Road traffic noise generation and emission are contributed by propulsion noise, tire/road noise and aerodynamic phenomena produced by each vehicle in the fleet. For urban speeds (30–50 km/h), road traffic noise is mainly generated by the tire/road interaction as rolling noise becomes already predominant over engine noise for passenger cars [4]. Considering the mechanics involved in the tire/road noise generation and propagation, pavement characteristics of acoustics impedance and surface texture are the most influential in tire/road noise generation. Other determinant factors are ageing state [4] and the surface layer material characteristics such as aggregate gradation, bitumen content, and air voids [5][6][7].
Low-noise thin surface layers (TALs) are constructed mainly as hot-mix asphalt, laid typically with a thickness ranging between 20 mm and 40 mm [8]. Asphalt mixtures applied for TALs are mostly based on a stone mastic asphalt (SMA) with increased porosity, reduced maximum aggregate size Dmax (e.g., 6.3 mm), and an optimized texture that reduces air-pumping noise and tire-tread impact noise due to the low amplitudes of megatexture [9]. Examples of the impacts of low-noise surfaces on noise exposure include [10], where a 4 dB Lden reduction was observed after repaving two major roads with noise-reducing TAL. The Life NEREiDE project aimed at implementing low-noise surfaces composed of recycled asphalt pavements and crumb rubber (CR) from scrap tires. In the framework of this project, [4][11] presented the monitoring campaign results from before and after replacing an old wearing course of a segment of regional road with different low-noise pavements containing CR. The average noise exposure (Lden) from four stretches of this road crossing a municipality decreased by 4.7 ± 1.3 dB, while the percentage of highly annoyed people retrieved from social surveys dropped by 29.6%.

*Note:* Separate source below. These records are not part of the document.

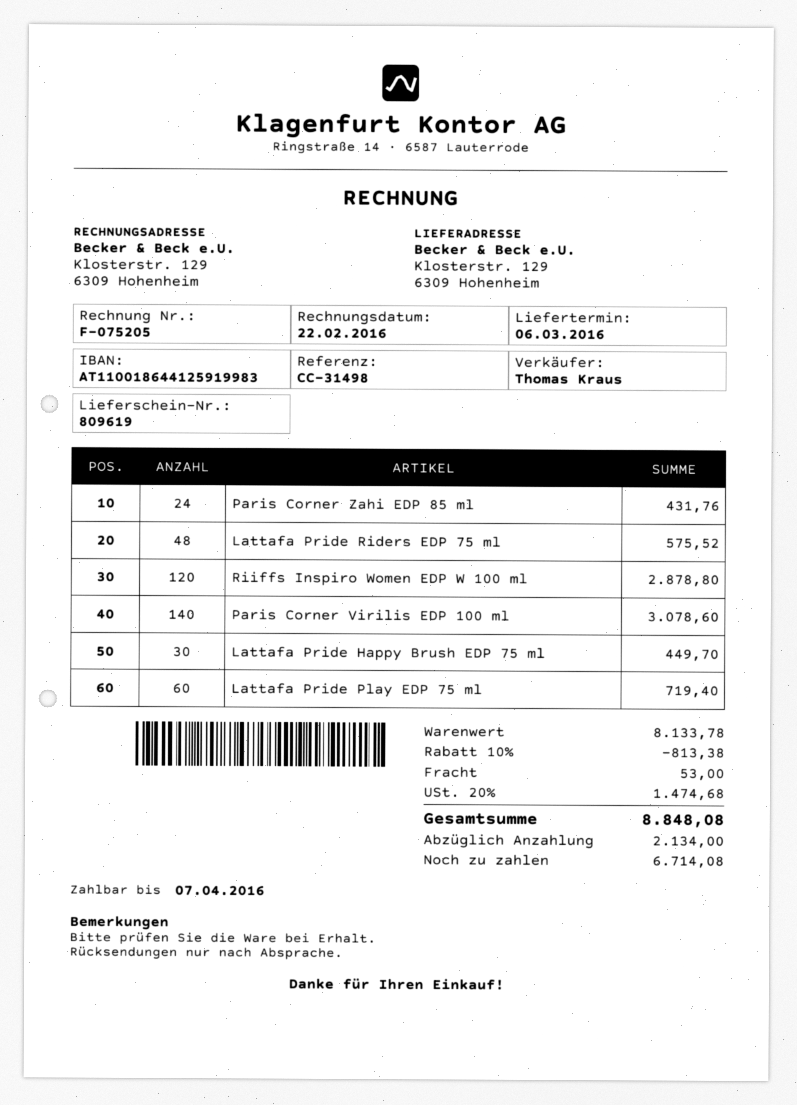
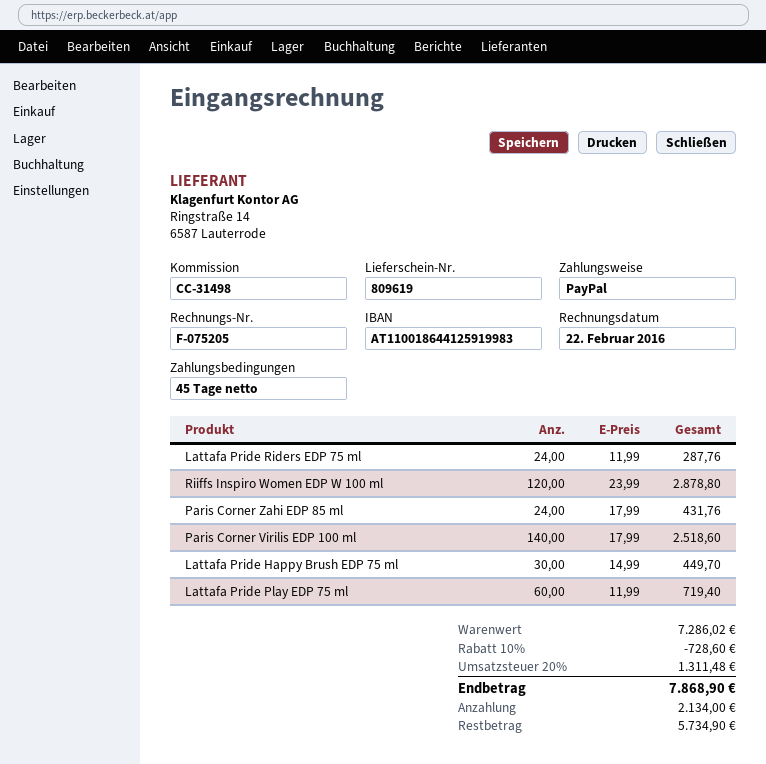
Lattafa Pride Riders EDP 75 ml: 48 for 575.52 -> 24 for 287.76
Paris Corner Virilis EDP 100 ml: 140 for 3078.60 -> 140 for 2518.60
subtotal: 8133.78 -> 7286.02
discount: 10% = 813.38 -> 10% = 728.60
shipping: 53.00 -> none
tax: 20% = 1474.68 -> 20% = 1311.48
total: 8848.08 -> 7868.90
balance: 6714.08 -> 5734.90

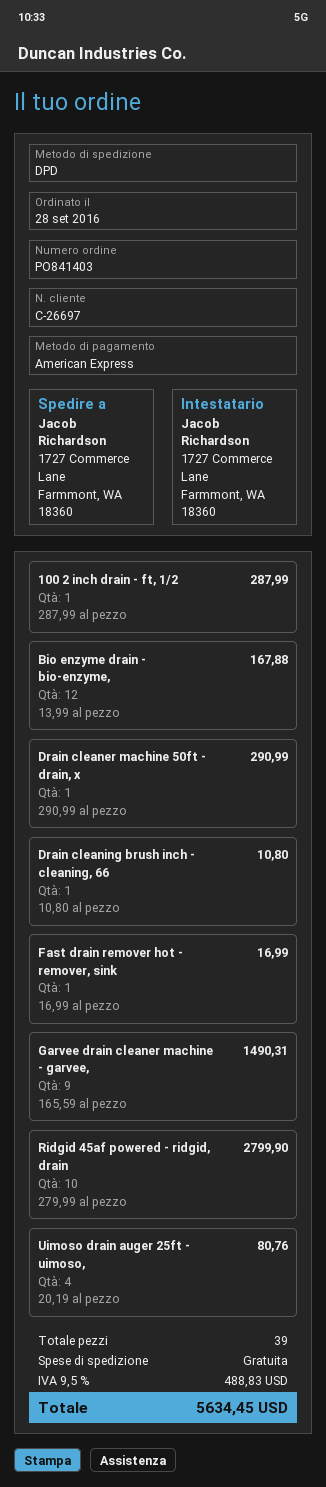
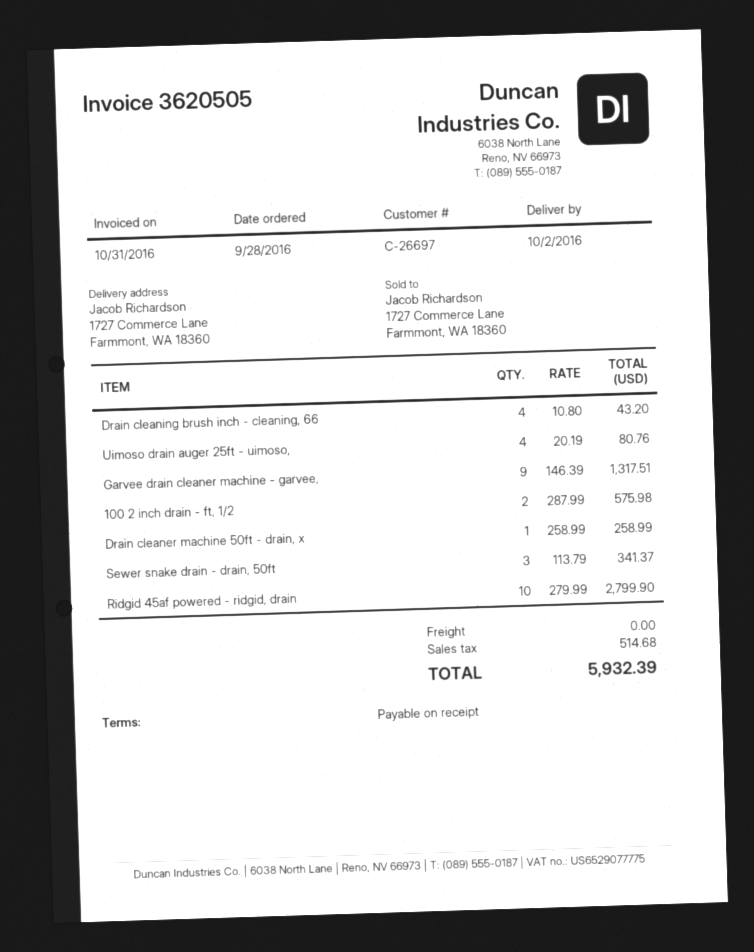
100 2 inch drain - ft, 1/2: 1 x 287.99 = 287.99 -> 2 x 287.99 = 575.98
Bio enzyme drain - bio‑enzyme,: 12 x 13.99 = 167.88 -> none
Drain cleaner machine 50ft - drain, x: 1 x 290.99 = 290.99 -> 1 x 258.99 = 258.99
Drain cleaning brush inch - cleaning, 66: 1 x 10.80 = 10.80 -> 4 x 10.80 = 43.20
Fast drain remover hot - remover, sink: 1 x 16.99 = 16.99 -> none
Garvee drain cleaner machine - garvee,: 9 x 165.59 = 1490.31 -> 9 x 146.39 = 1317.51
Sewer snake drain - drain, 50ft: none -> 3 x 113.79 = 341.37
tax: 488.83 -> 514.68
total: 5634.45 -> 5932.39

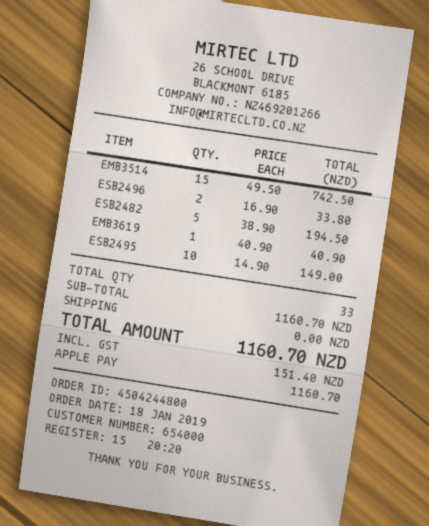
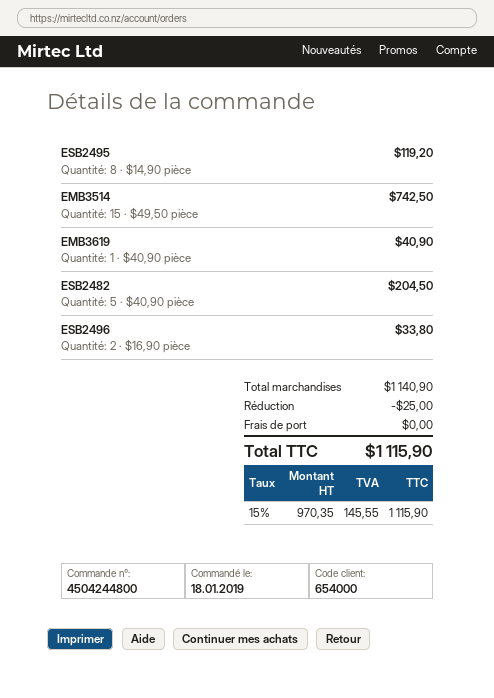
ESB2482: 5 x 38.90 = 194.50 -> 5 x 40.90 = 204.50
ESB2495: 10 x 14.90 = 149.00 -> 8 x 14.90 = 119.20
subtotal: 1160.70 -> 1140.90
discount: none -> 25.00
tax: 151.40 -> 145.55
total: 1160.70 -> 1115.90

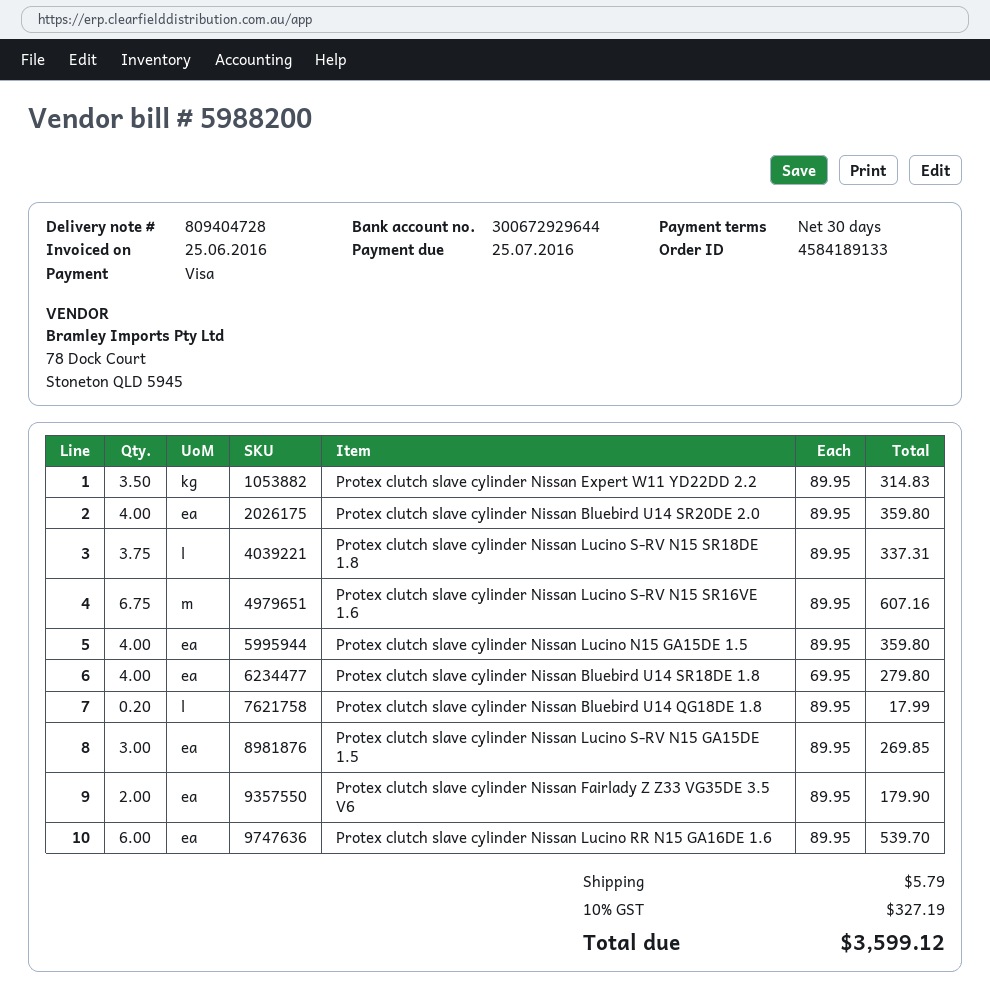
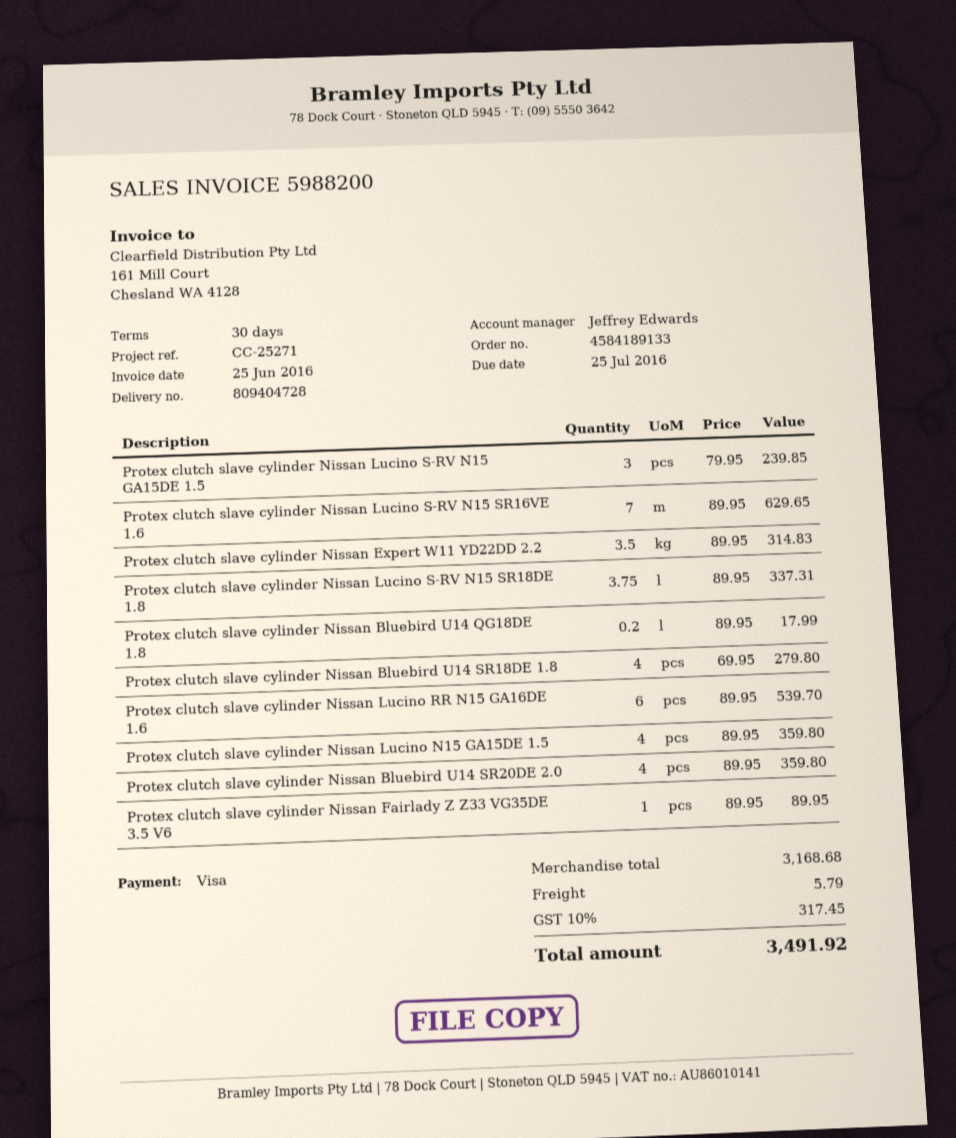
Protex clutch slave cylinder Nissan Lucino S-RV N15 SR16VE 1.6: 6.75 x 89.95 = 607.16 -> 7 x 89.95 = 629.65
Protex clutch slave cylinder Nissan Lucino S-RV N15 GA15DE 1.5: 3 x 89.95 = 269.85 -> 3 x 79.95 = 239.85
Protex clutch slave cylinder Nissan Fairlady Z Z33 VG35DE 3.5 V6: 2 x 89.95 = 179.90 -> 1 x 89.95 = 89.95
tax: 10% = 327.19 -> 10% = 317.45
total: 3599.12 -> 3491.92

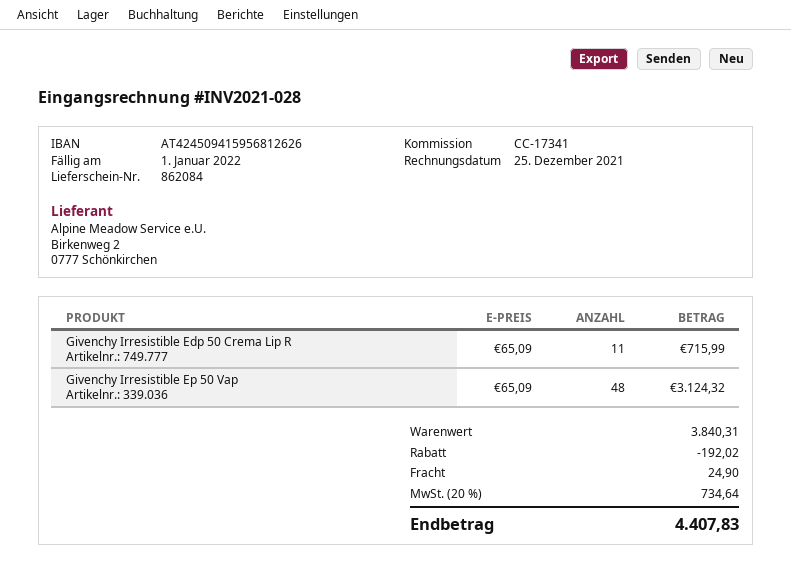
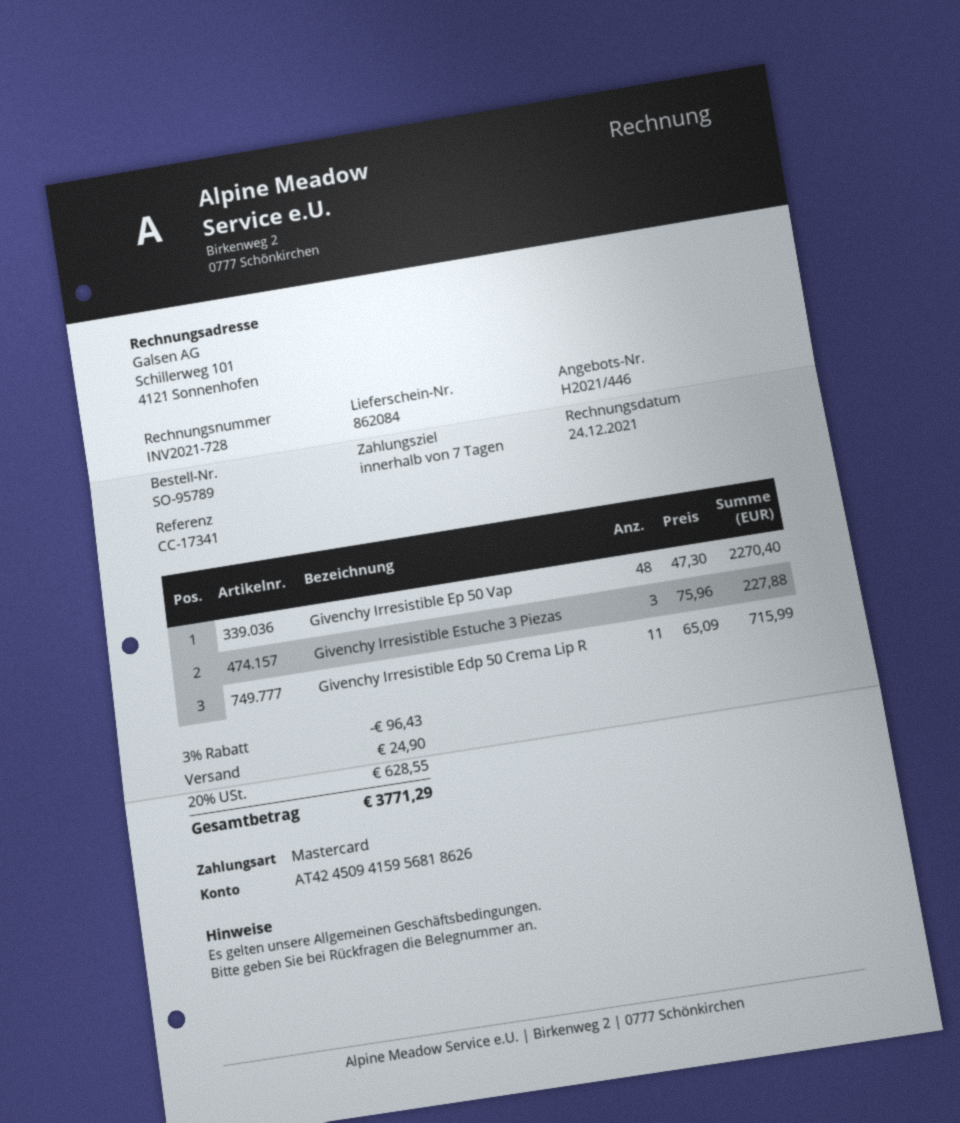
invoice number: INV2021-028 -> INV2021-728
invoice date: 2021-12-25 -> 2021-12-24
bank account: AT424509415956812626 -> AT424509415956818626
Givenchy Irresistible Ep 50 Vap: 48 x 65.09 = 3124.32 -> 48 x 47.30 = 2270.40
Givenchy Irresistible Estuche 3 Piezas: none -> 3 x 75.96 = 227.88
discount: 192.02 -> 96.43
tax: 20% = 734.64 -> 20% = 628.55
total: 4407.83 -> 3771.29

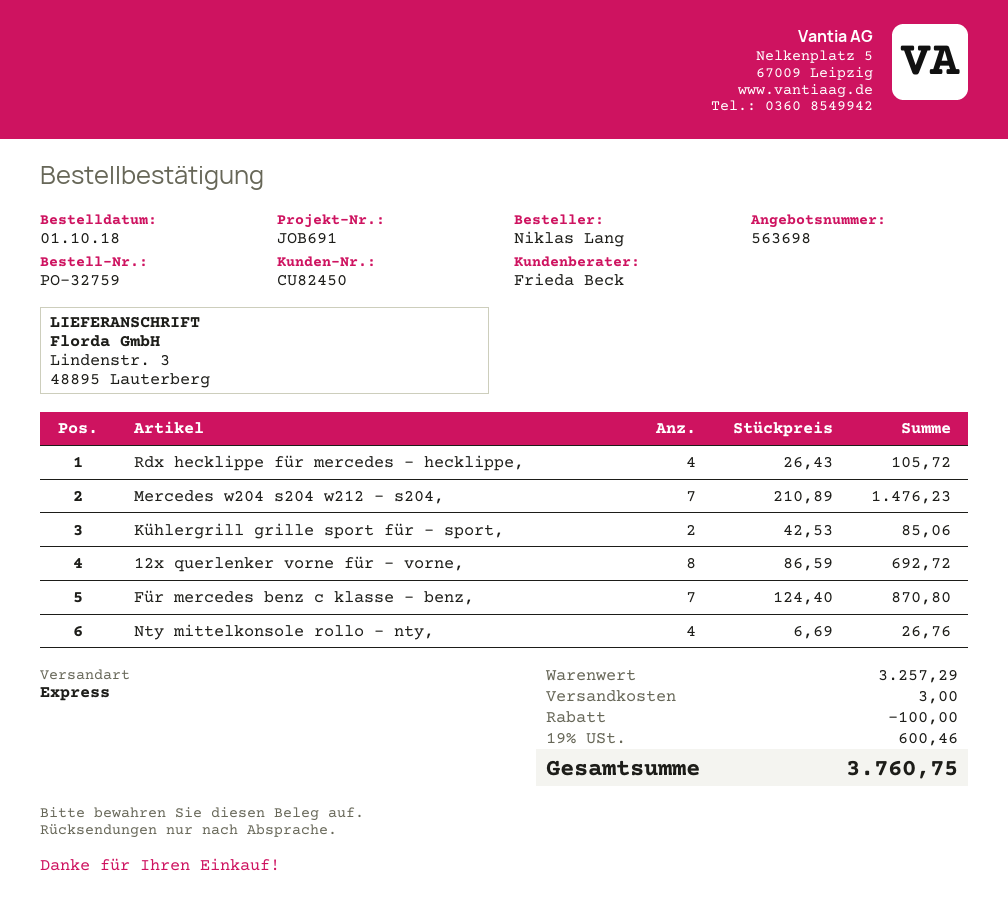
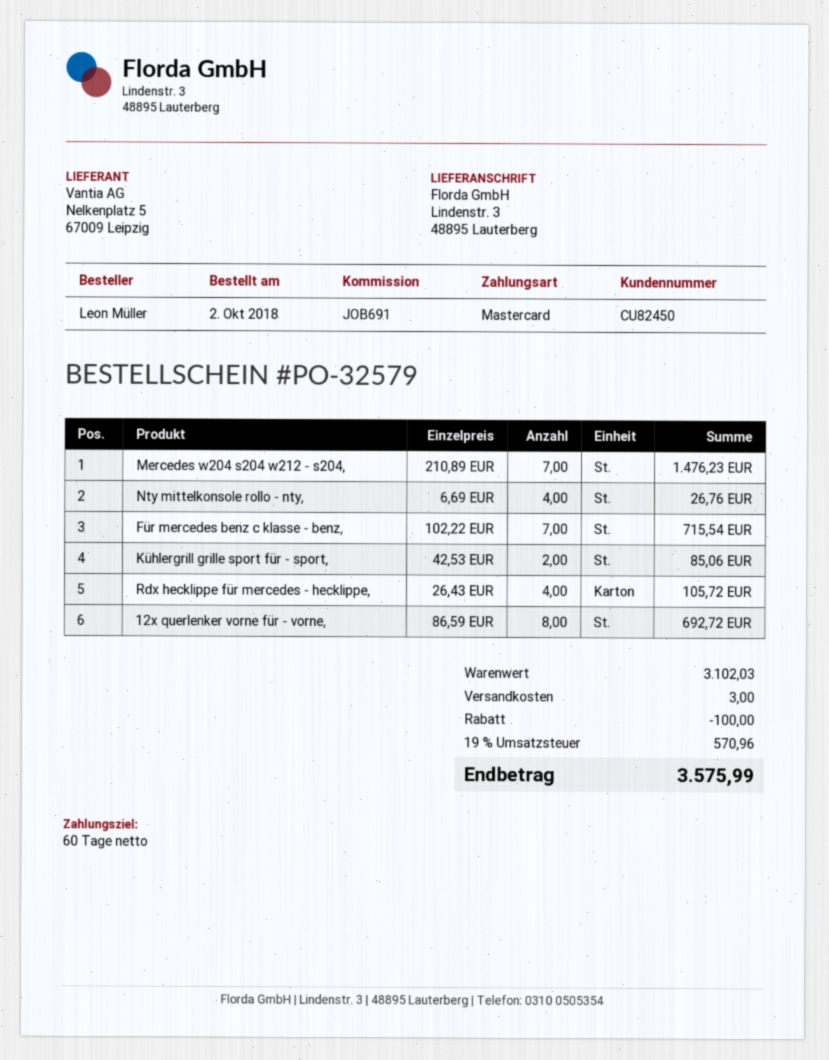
order number: PO-32759 -> PO-32579
order date: 2018-10-01 -> 2018-10-02
ordered by: Niklas Lang -> Leon Müller
Für mercedes benz c klasse - benz,: 7 x 124.40 = 870.80 -> 7 x 102.22 = 715.54
subtotal: 3257.29 -> 3102.03
tax: 19% = 600.46 -> 19% = 570.96
total: 3760.75 -> 3575.99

Although many studies have focused on the objective noise reduction of road traffic noise interventions, only a limited number of studies have examined the effectiveness of road traffic noise interventions on human health. In this sense, this research reports on the possible impacts of TALs as a road traffic noise intervention for an urban environment. The main goal of our study is to establish whether TALs are a valid option for noise reduction in such environments. The research questions are, therefore, two-fold: firstly, what is the objective effectiveness of the implemented TALs to reduce noise levels and noise exposure, meaning its effect on Lden and Lnight? Secondly, do objectives changes in noise levels affect the perception and well-being of the exposed population?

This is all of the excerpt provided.